Noi stiamo con Roggero
La Cassazione conferma la condanna a Mario Roggero. Una sentenza che riapre il dibattito su legittima difesa, Giustizia e proporzionalità della pena.
La Corte di Cassazione ha confermato la condanna a 14 anni e 9 mesi di carcere per Mario Roggero, il gioielliere di Grinzane Cavour che, il 28 aprile 2021, durante una rapina nel suo negozio, sparò ai tre malviventi autori del colpo, uccidendone due e ferendo il terzo.
Le sentenze si rispettano. E Mario Roggero, infatti, si è costituito presso il carcere di Fossano.
Ma rispettare una sentenza non significa dover rinunciare a esprimere il proprio giudizio. E questa condanna lascia una profonda sensazione di ingiustizia. A nostro avviso, essa assume anche contorni ideologici che, purtroppo, emergono talvolta nell'operato di alcuni settori della magistratura, i quali, per convinzioni politiche personali, si dimostrerebbero indulgenti nei confronti di criminali conclamati o immigrati clandestini e, al contrario, particolarmente rigorosi con gli italiani perbene che cercano di difendere sé stessi e le proprie famiglie dai delinquenti, molto spesso rimessi in libertà proprio da quelle che vengono definite, e che noi riteniamo tutt'altro che inesistenti, "toghe rosse".

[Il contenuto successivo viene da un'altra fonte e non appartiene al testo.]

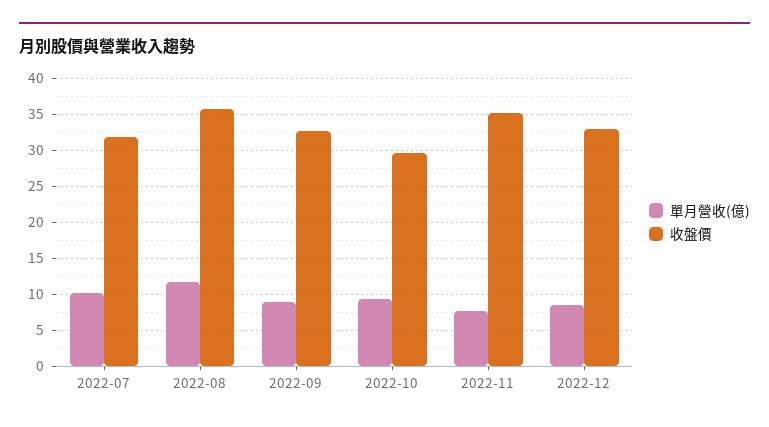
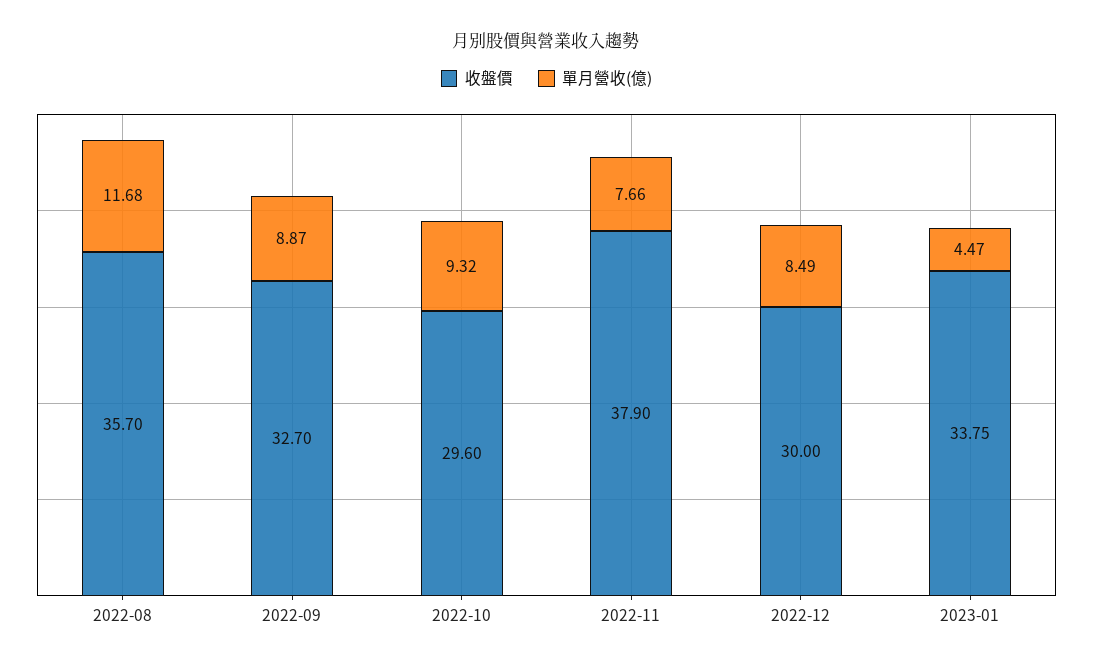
單月營收(億), 2022-07: 10 -> none
收盤價, 2022-07: 32 -> none
收盤價, 2022-11: 35 -> 37.9
收盤價, 2022-12: 33 -> 30
收盤價, 2023-01: none -> 33.75
單月營收(億), 2023-01: none -> 4.47

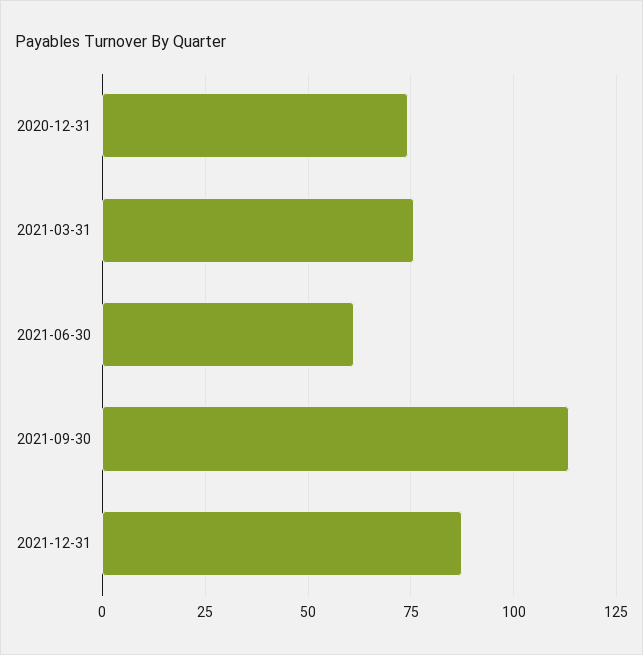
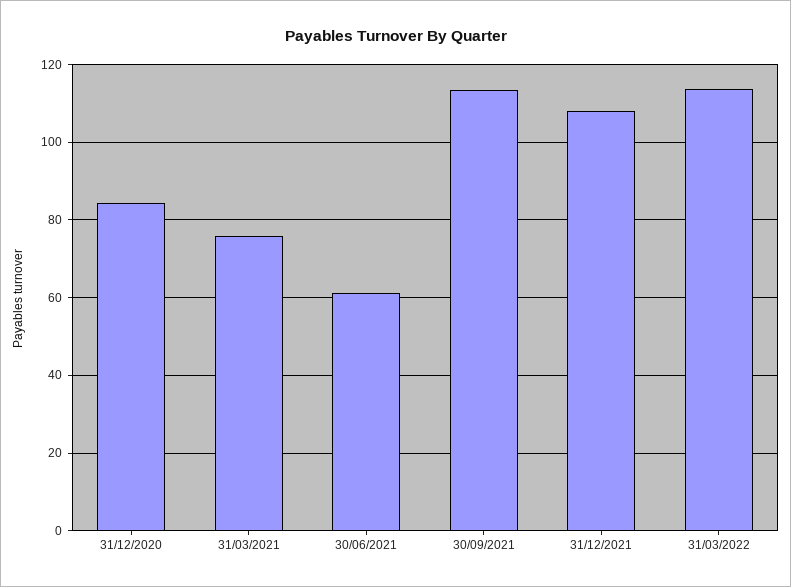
2020-12-31: 75 -> 84
2021-12-31: 87.5 -> 108
31/03/2022: none -> 114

Mario Roggero non è andato a cercare quella situazione. Si è semplicemente ritrovato nel suo negozio, nel luogo in cui lavorava e aveva costruito la propria vita, improvvisamente invaso da criminali armati che hanno prima immobilizzato sua moglie e sua figlia e poi hanno portato a termine la rapina. Per inciso, se quel giorno quei tre banditi avessero scelto di non rapinare quella gioielleria, oggi sarebbero tutti vivi e Mario Roggero sarebbe un uomo sereno, oltre che libero.

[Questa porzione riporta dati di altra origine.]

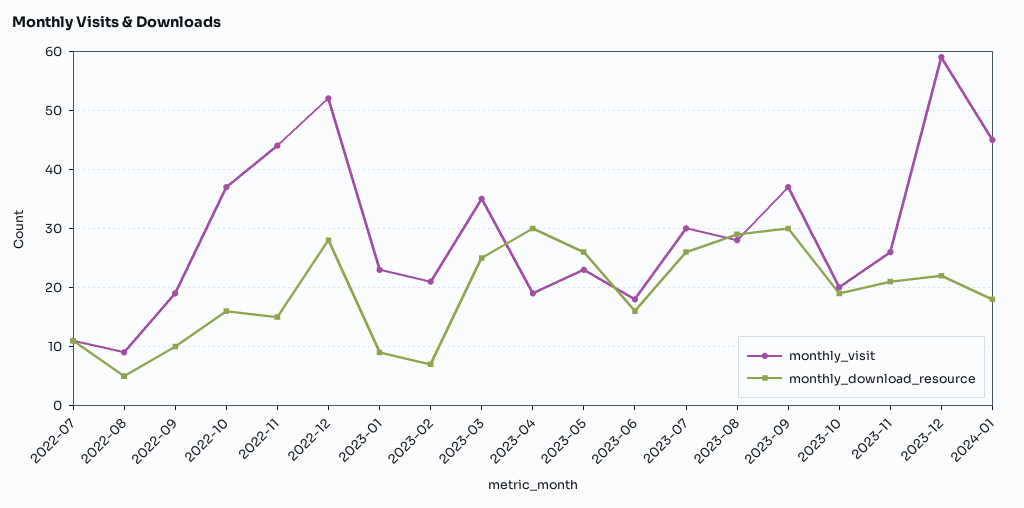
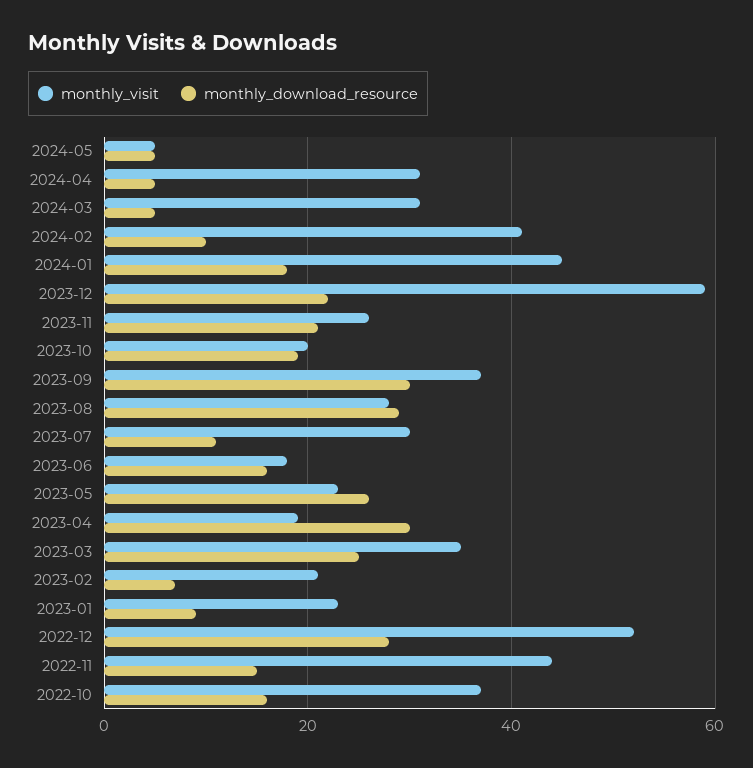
monthly_visit, 2022-07: 10 -> none
monthly_download_resource, 2022-07: 10 -> none
monthly_visit, 2022-08: 10 -> none
monthly_download_resource, 2022-08: 5 -> none
monthly_visit, 2022-09: 20 -> none
monthly_download_resource, 2022-09: 10 -> none
monthly_download_resource, 2023-07: 25 -> 10
monthly_visit, 2024-05: none -> 5
monthly_download_resource, 2024-05: none -> 5
monthly_visit, 2024-04: none -> 30
monthly_download_resource, 2024-04: none -> 5
monthly_visit, 2024-03: none -> 30
monthly_download_resource, 2024-03: none -> 5
monthly_visit, 2024-02: none -> 40
monthly_download_resource, 2024-02: none -> 10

Sia chiaro, nessuno mette in dubbio che la reazione del gioielliere sia stata sproporzionata. Si tratta comunque di colpi inflitti quando i malviventi non costituivano più (o almeno così si dice) un pericolo imminente. Questo è ciò che ha accertato la Giustizia e che, in parte, condividiamo anche noi, in quanto la vita umana, dove possibile, va sempre tutelata.
Ma la domanda resta. Davvero 14 anni e 9 mesi di carcere per un uomo di 72 anni rappresentano una pena giusta?
Una condanna del genere rischia di trasformarsi, nei fatti, in una sorta di ergastolo. Significa condannare un anziano a trascorrere gli ultimi anni della propria vita dietro le sbarre, come se fosse un Raffaele Cutolo o un Totò Riina.
E, come se non bastasse, la famiglia Roggero è chiamata anche ad affrontare richieste di risarcimento milionarie a favore delle famiglie dei rapinatori morti. Un ulteriore colpo che rischia di gettare sul lastrico la moglie e la figlia di Mario, già travolte da una tragedia difficile da comprendere per chi la osserva da lontano.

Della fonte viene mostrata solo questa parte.